А он принялся описывать нам сюжетные повороты истории, которая должна была стать его третьим романом «Иметь и не иметь». Это была история рыбака, который в попытке уберечь семью от нищеты соглашается перевозить с Кубы в Ки-Уэст виски и другую контрабанду. Слушать, как знаменитый писатель рассказывает отдельные, еще не оформившиеся в книгу эпизоды, – это было что-то невероятное. Я была уверена, что если буду слушать внимательно и ничего не упущу, то пойму, как Эрнест Хемингуэй это делает. Догадаюсь, каким образом он подбирает правильные слова и, как будто гвозди, метко и уверенно вбивает их в «доску» сюжета, и тогда пусть и не на таком уровне, но тоже смогу овладеть литературным мастерством.

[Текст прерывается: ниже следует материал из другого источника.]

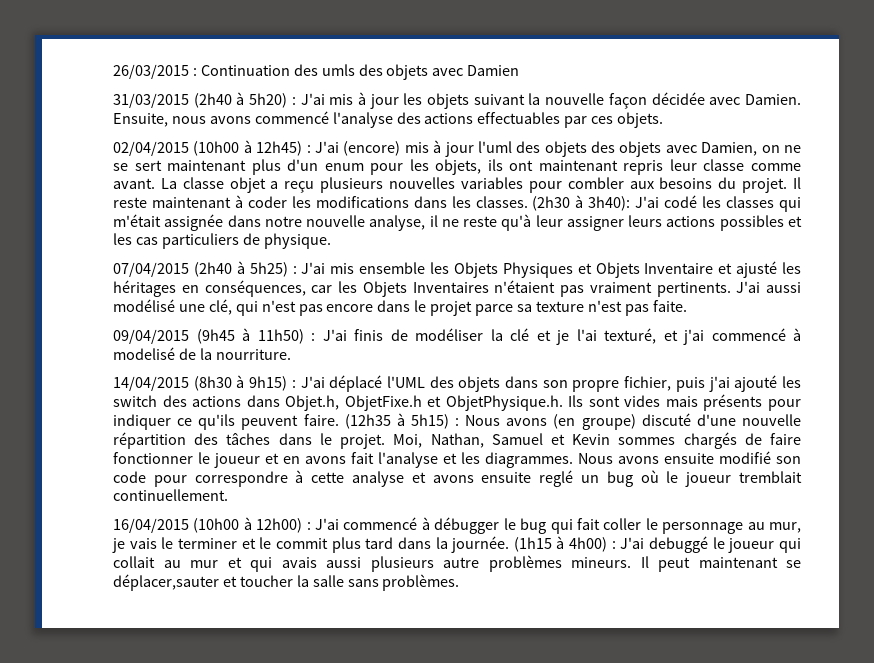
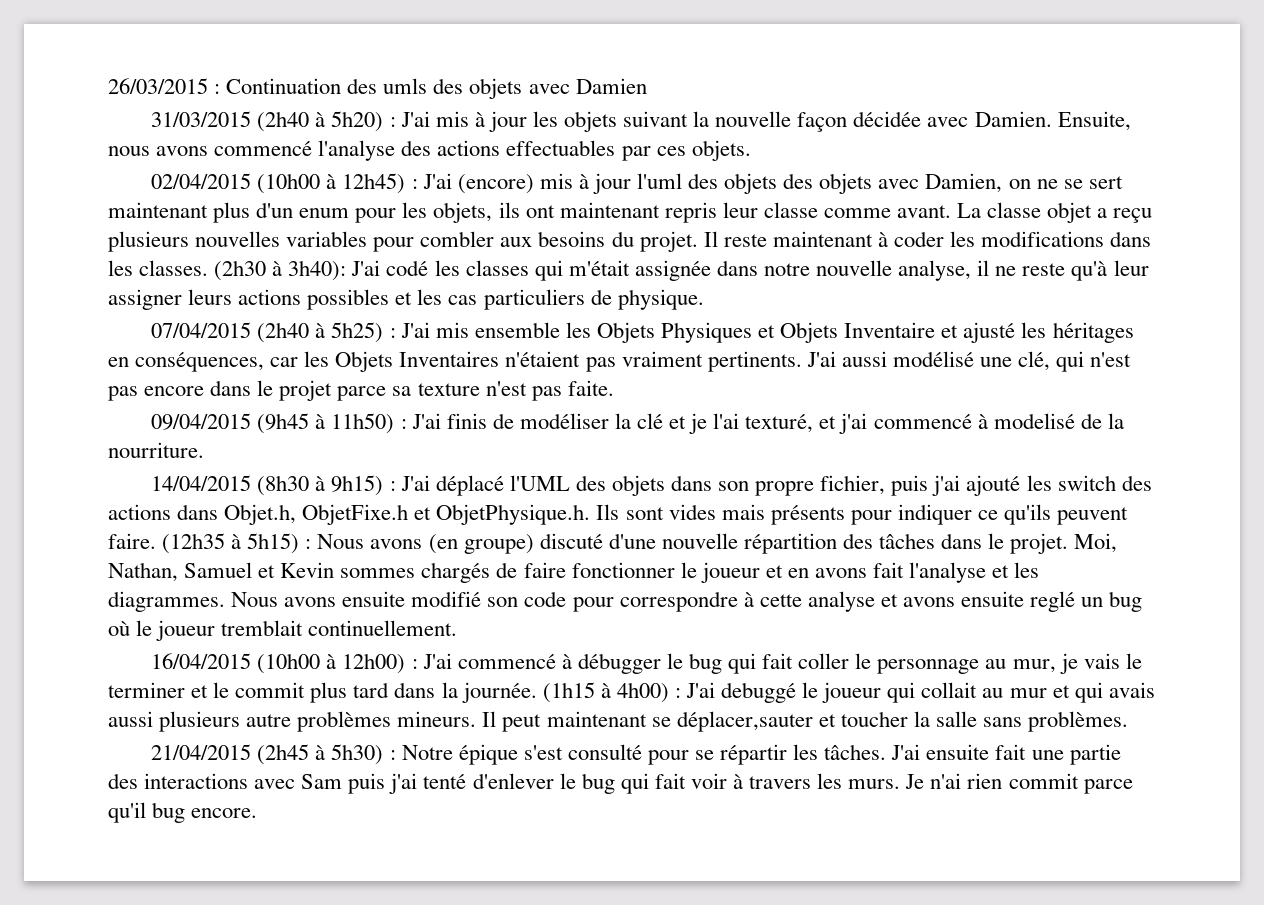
+ 21/04/2015 (2h45 à 5h30) : Notre épique s'est consulté pour se répartir les tâches. J'ai ensuite fait une partie des interactions avec Sam puis j'ai tenté d'enlever le bug qui fait voir à travers les murs. Je n'ai rien commit parce qu'il bug encore.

Хемингуэй увлекся сам и увлек всех нас, но тут в дверях бара появился какой-то хорошо одетый мужчина.

– Эрнест, старина, вот ты где!

Хемингуэй встал с табурета и представил нам своего друга:

– Томпсон, владелец здешней скобяной лавки, мы вместе рыбачим. Томпсон, это Эдна Геллхорн. Ее сын Альфред. И дочь Марти, писательница. Ты, наверное, читал «Бедствие, которое я видела»? Миссис Рузвельт высоко оценила этот роман.

– Да, конечно, – кивнул Томпсон. – Но тебя ждут Полин, гости и великолепный ужин с лангустами.

Эрнест предложил своему приятелю сесть и выпить, но тот решительно отказался.

– Геллхорны приехали из Сент-Луиса, – сказал Эрнест. – Между прочим, супруг Эдны – доктор.

Мэти уже успела очаровать Хемингуэя: ему нравилось, что она, как и его мать, вышла замуж за врача, но при этом была совсем на нее не похожа – открытая для общения и без диктаторских замашек.

Томпсон был очень мил, выразил надежду, что нам нравится в Ки-Уэсте (брат заверил, что так оно и есть), однако упорно гнул свою линию:

– Это все очень хорошо, Эрнест, но стол уже накрыт.

– Да-да, ты иди, – ответил Хемингуэй.

– Полин послала меня за тобой, – не сдавался Томпсон.

– О, не стоит из-за нас задерживаться, – произнесла Мэти, – вас ждут гости.

– Иди, Томпсон, – повторил Эрнест. – Передай Полин, я здесь перекушу, пусть не волнуется – с голоду не умру. И скажи, что я подтянусь позже, успею на бокал «Пенья».

Эрнест хотел, чтобы Томпсон передал его жене, что он настолько занят, выпивая у Скиннера, что не может присутствовать на званом ужине в собственном доме. Я не сомневалась, что при этом Томпсон вряд ли вспомнит о Мэти и моем брате, но наверняка отрапортует супруге о длинноногой блондинке в черном летнем платье, как будто обо мне больше и сказать нечего.